SKEPTICAL Filipinos may continue to delude themselves into believing that the Philippines is still a backwater nation plagued by traffic problems, Metro Rail Transit Line 3 breakdowns and heavy rains that caused even the famous Ayala Avenue-Makati Avenue intersection to be inundated, but economic figures continue to show that the country’s economy is still vibrant.
This was what Socioeconomic Planning Secretary Arsenio M. Balisacan impressed upon Japanese businessmen several days ago during a talk held at the Shangri-La Hotel in Chiyoda-ku, Tokyo. In the talk, the Philippines’s economic renaissance is seen to involve receiving huge investments in 952 infrastructure projects worth $45.69 billion until 2016 to address not only poverty incidence, but also the Filipinos’ quality of life.
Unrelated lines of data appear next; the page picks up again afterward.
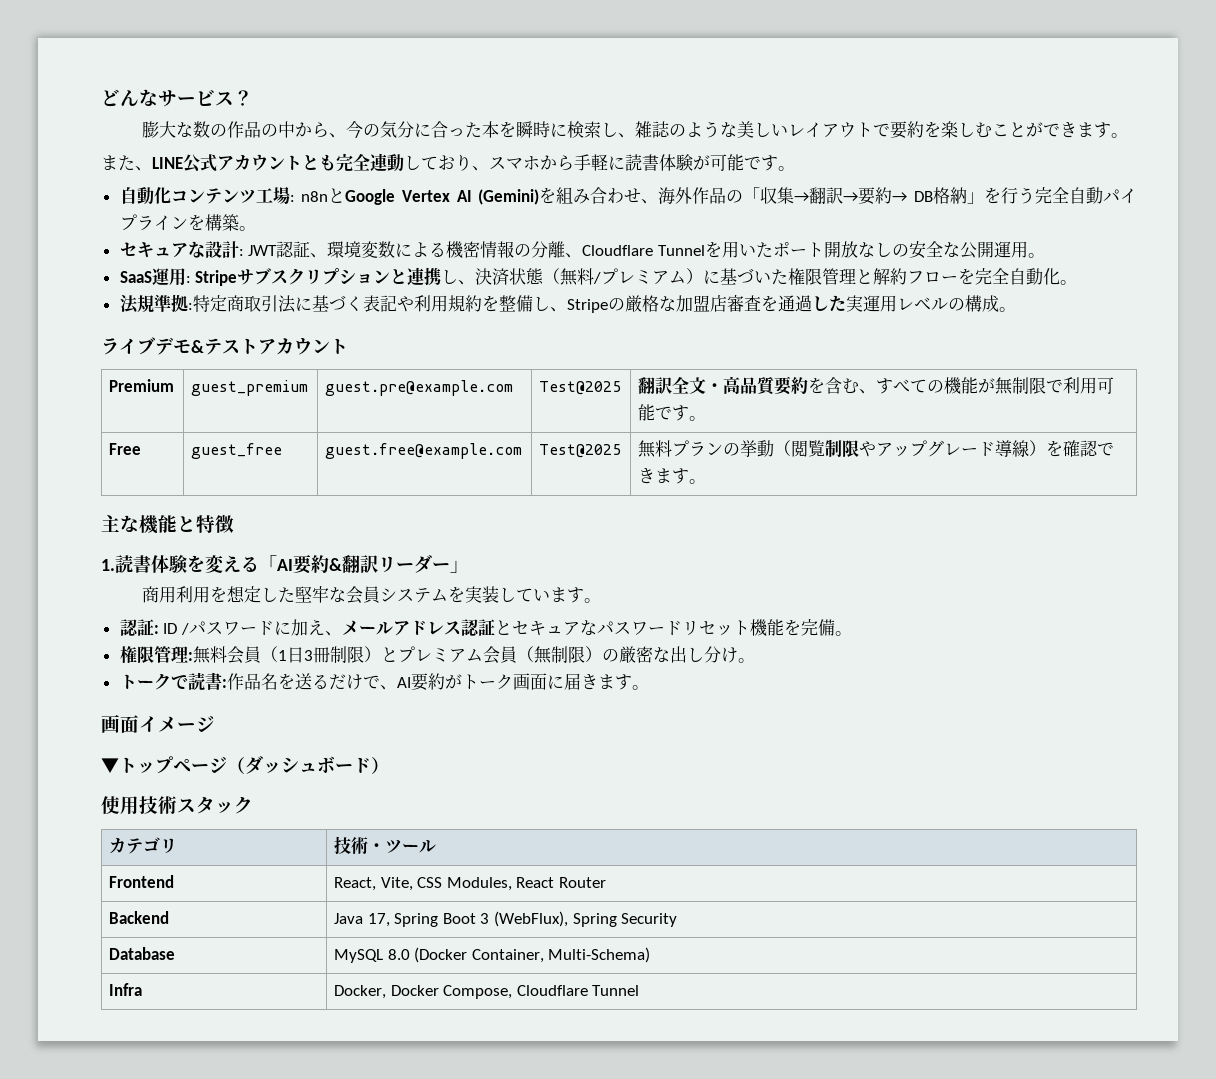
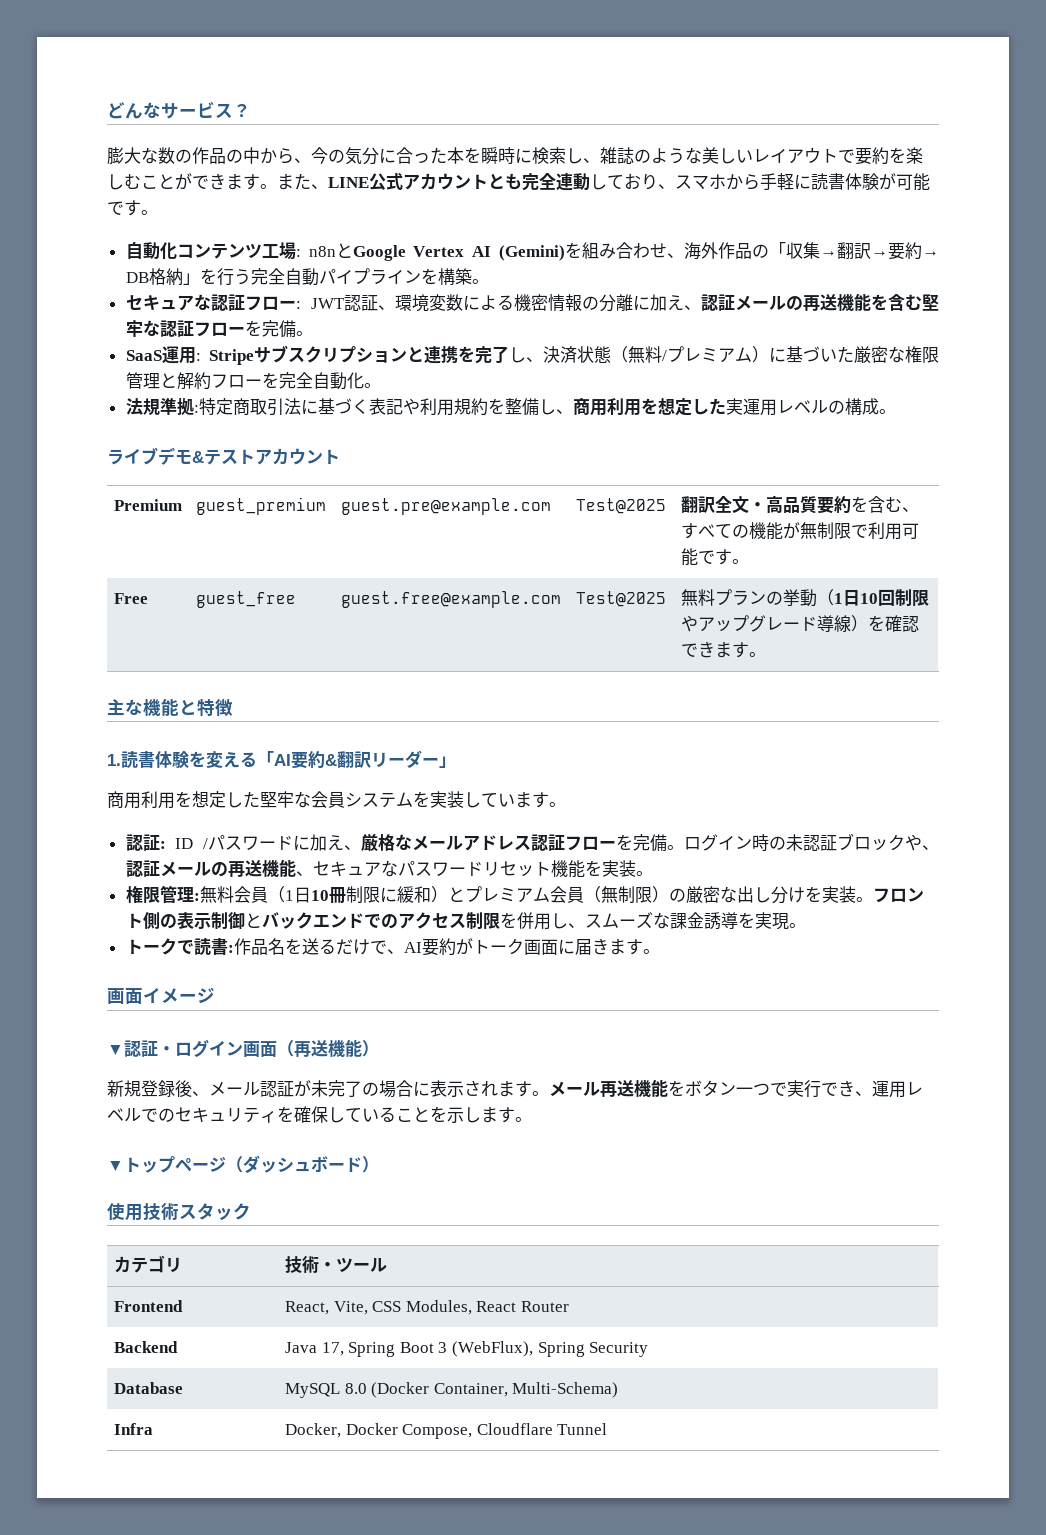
- 膨大な数の作品の中から、今の気分に合った本を瞬時に検索し、雑誌のような美しいレイアウトで要約を楽しむことができます。
- また、LINE公式アカウントとも完全連動しており、スマホから手軽に読書体験が可能です。
+ 膨大な数の作品の中から、今の気分に合った本を瞬時に検索し、雑誌のような美しいレイアウトで要約を楽しむことができます。また、LINE公式アカウントとも完全連動しており、スマホから手軽に読書体験が可能です。
- セキュアな設計: JWT認証、環境変数による機密情報の分離、Cloudflare Tunnelを用いたポート開放なしの安全な公開運用。
+ セキュアな認証フロー: JWT認証、環境変数による機密情報の分離に加え、認証メールの再送機能を含む堅牢な認証フローを完備。
- SaaS運用: Stripeサブスクリプションと連携し、決済状態（無料/プレミアム）に基づいた権限管理と解約フローを完全自動化。
+ SaaS運用: Stripeサブスクリプションと連携を完了し、決済状態（無料/プレミアム）に基づいた厳密な権限管理と解約フローを完全自動化。
- 法規準拠:特定商取引法に基づく表記や利用規約を整備し、Stripeの厳格な加盟店審査を通過した実運用レベルの構成。
+ 法規準拠:特定商取引法に基づく表記や利用規約を整備し、商用利用を想定した実運用レベルの構成。
- Free | guest_free | guest.free@example.com | Test@2025 | 無料プランの挙動（閲覧制限やアップグレード導線）を確認できます。
+ Free | guest_free | guest.free@example.com | Test@2025 | 無料プランの挙動（1日10回制限やアップグレード導線）を確認できます。
- 認証: ID /パスワードに加え、メールアドレス認証とセキュアなパスワードリセット機能を完備。
+ 認証: ID /パスワードに加え、厳格なメールアドレス認証フローを完備。ログイン時の未認証ブロックや、認証メールの再送機能、セキュアなパスワードリセット機能を実装。
- 権限管理:無料会員（1日3冊制限）とプレミアム会員（無制限）の厳密な出し分け。
+ 権限管理:無料会員（1日10冊制限に緩和）とプレミアム会員（無制限）の厳密な出し分けを実装。フロント側の表示制御とバックエンドでのアクセス制限を併用し、スムーズな課金誘導を実現。
+ ▼認証・ログイン画面（再送機能）
+ 新規登録後、メール認証が未完了の場合に表示されます。メール再送機能をボタン一つで実行でき、運用レベルでのセキュリティを確保していることを示します。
The addition of quality of life as an indicator is meant to ensure that economic growth will be inclusive. This is different from the other indicator, poverty, which is loosely defined as a state in which income is lacking.
“By monitoring these two indicators, we demonstrate our commitment to ensuring that economic growth will benefit all, and that a better quality of life will be experienced by the poor,” Balisacan told his Japanese audience.
To explain how robust the Philippines and its economy are, in spite of what the skeptics say, Balisacan said that, from 1991 to 2001, the economy climbed an average of 2.9 percent, which increased to 4.8 percent between 2001 and 2010. Under the Aquino administration, the economy even grew an average of 6.3 percent, indicating that the country is progressing on a more sustainable growth path.
In fact, the country’s gross domestic product (GDP) grew by 6 percent, in real terms, in the first semester of 2014, despite the destruction wreaked by Supertyphoon Yolanda (international code name Haiyan) last November. For this year, the economy is expected to grow by 6.5 percent to 7.5 percent, 7 percent to 8 percent in 2015 and 7.5 percent to 8.5 percent in 2016. This means lifting more of the poor out of poverty.
Mediocre construction
THERE is a lengthening Facebook thread about the problems a media personality is having that stemmed from a longtime housing-industry player’s mediocre construction of a row of low-rise townhouses in Santa Mesa district, Manila. This media personality recently discovered that the unit above the one she owned could cave in on hers because the incorrect pouring of cement on the structure has allowed rainwater to seep through.
This problem manifested itself to her when her unit was flooded last week, soaking her prized possessions, including lots of books. It is not hard to imagine that the owners of the other units in her building—and that of other buildings on the row—would deal with this problem, too, once they move in.
Clearly, a mechanism that would allow a third party to sort out problems relating to the buildings’ construction and other matters is needed, so that condo-unit buyers can air their grievances and have a solution to their problems.
Bank earnings to rise
BANKS have their own pass-on rates when it comes to the interest rate that the Bangko Sentral ng Pilipinas
(BSP) officially stamps. Now the average lending rates of the banking system have risen from 5.391 percent in June to 5.604 percent in August, which could mean additional millions reflected in the banks’ income statements. When the BSP raised its interest rates to temper inflation, the banks also raised theirs for
bank borrowers.
Somehow, the inflation rate, which robs Juan de la Cruz of his purchasing power, has eased from 4.9 percent in August to 4.4 percent in September, which the Department of Finance (DOF) is happy about, since it could indicate that the BSP would take it easy when raising its policy rates. Why? Because the DOF is relying on the status quo, as far as rates are concerned, so that the Philippines can boast of higher GDP growth.
The rise in prices was key to the BSP’s move to hike the rates that it charges banks and even for the 50-basis-point rise in special deposit accounts, or money that banks are forced to put in the central bank’s vault in order not to chase prices higher. Unless another calamity emerges that disturbs the equilibrium, the DOF sees the higher end of the growth rate to be achieved by year-end. This could mean good news for President Aquino, who has expressed openness to running for a second term.